Chris Metcalf April 15, 2015, 6:46 p.m. UTC | #1
On 04/14/2015 06:39 PM, Roland McGrath wrote:
> I suspect this is now safe.  (It caused no apparent mischief in my
> arm-linux-gnueabihf build using GCC 4.8.2.)  But I don't actually know
> what GCC version is implied by "added by the GCC TLS patches".  I'm
> guessing that 4.6 (our minimum) is new enough that this is always true
> now.  If that's true, it would be nice to know the appropriate GCC
> version number for sure and mention that in the comment.  If it is
> really still the case that some supported compiler versions or
> configurations do not reliably do pure PI access to static/hidden,
> then I'd like to have enough information about that to write a proper
> configure test.

Did you do any benchmarking?  I enabled this on tilegx out of curiosity,
and I found it was both larger (ld.so size increased 0.3%) and slower
(average of 0.1% slower when running fork/exec of a no-op program
in a loop with 10,000 iterations).  The timing results do vary enough
that I'd want to do more extensive testing to be able to say anything
definitive, but it's not very encouraging.

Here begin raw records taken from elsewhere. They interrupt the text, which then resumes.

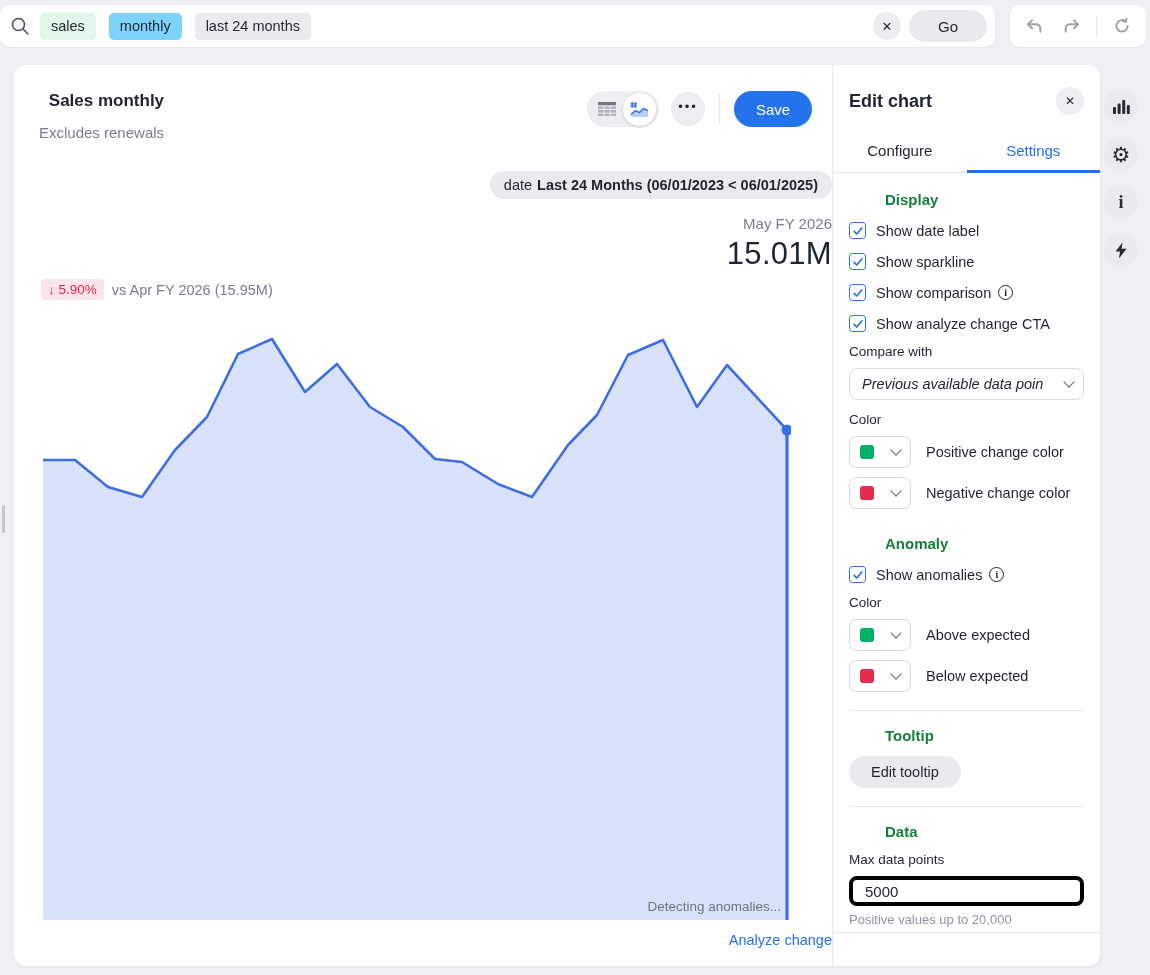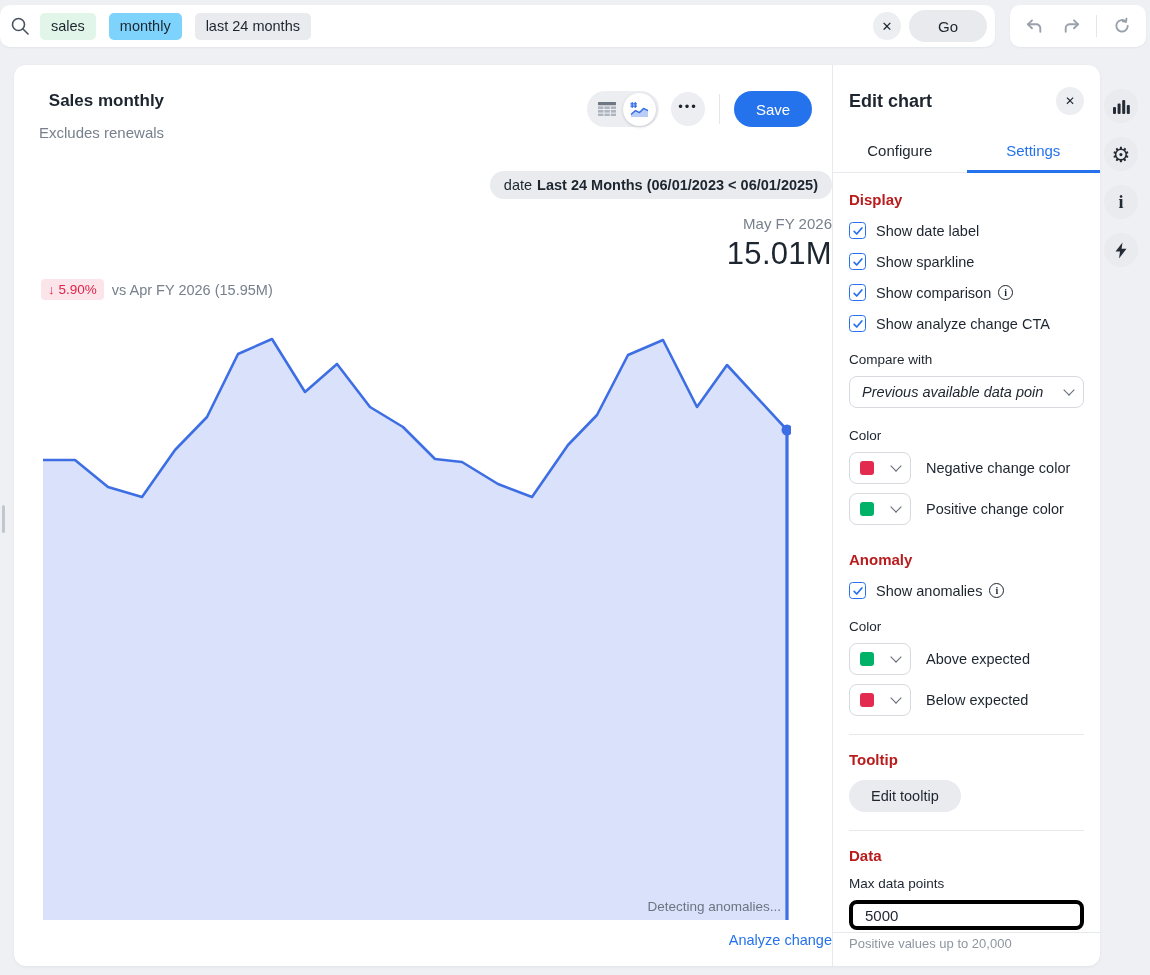"Display" .sec-heading { color: #b91c1c -> #15803d; margin-left: none -> 36px }
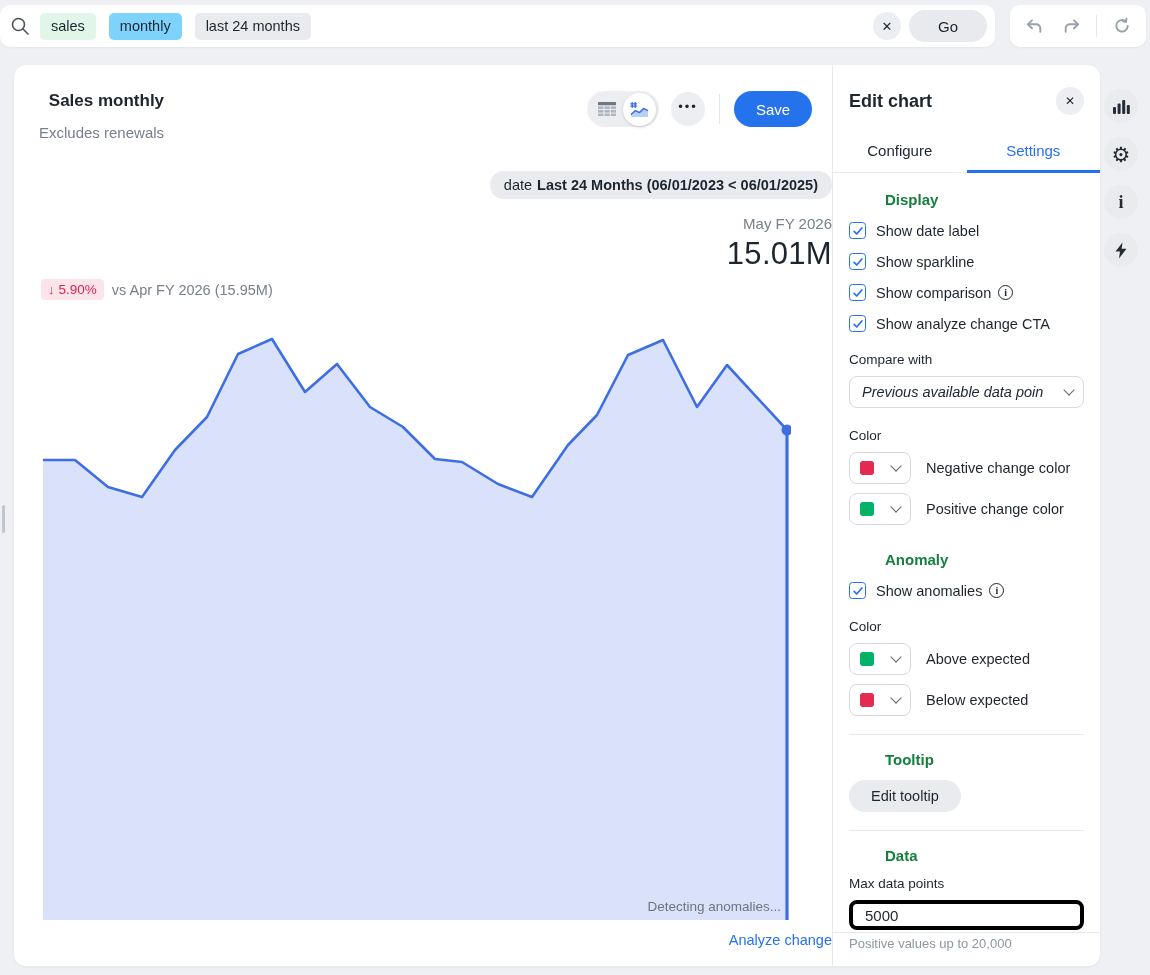"Compare with" .field-label { margin-top: 20px -> 12px }
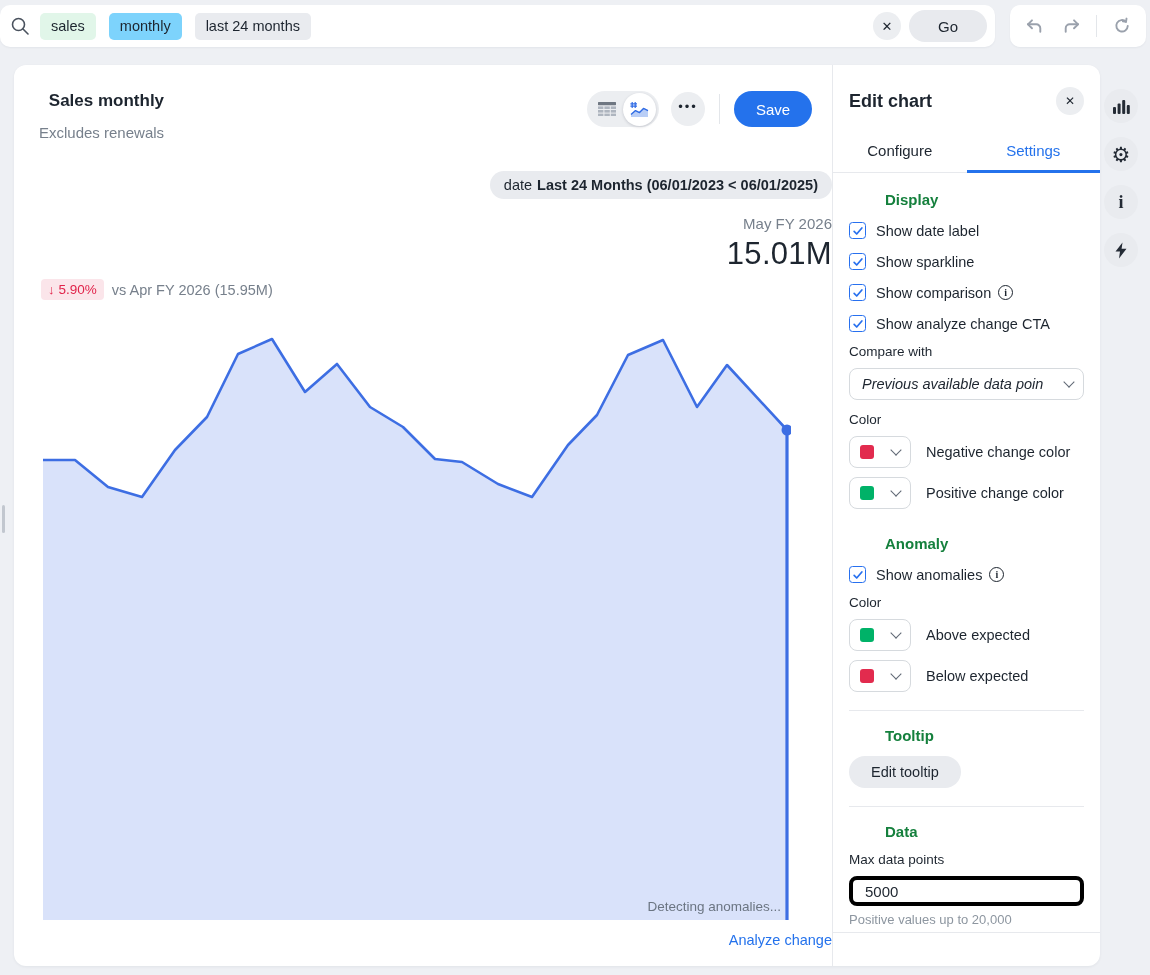"Negative change color" div.color-row { order: before "Positive change color" -> after "Positive change color" }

I admit I'm not sure why this might be, but it seems like the right
things were happening, e.g. _dl_start_final is missing and _dl_start
is bigger in the version with PI_STATIC_AND_HIDDEN defined.

All that said, if it's the more standard way, or is desirable for some
other reason, I'm happy to enable it for tilegx, but...
  
Roland McGrath April 15, 2015, 9:11 p.m. UTC | #2
> Did you do any benchmarking?  I enabled this on tilegx out of curiosity,
> and I found it was both larger (ld.so size increased 0.3%) and slower
> (average of 0.1% slower when running fork/exec of a no-op program
> in a loop with 10,000 iterations).  The timing results do vary enough
> that I'd want to do more extensive testing to be able to say anything
> definitive, but it's not very encouraging.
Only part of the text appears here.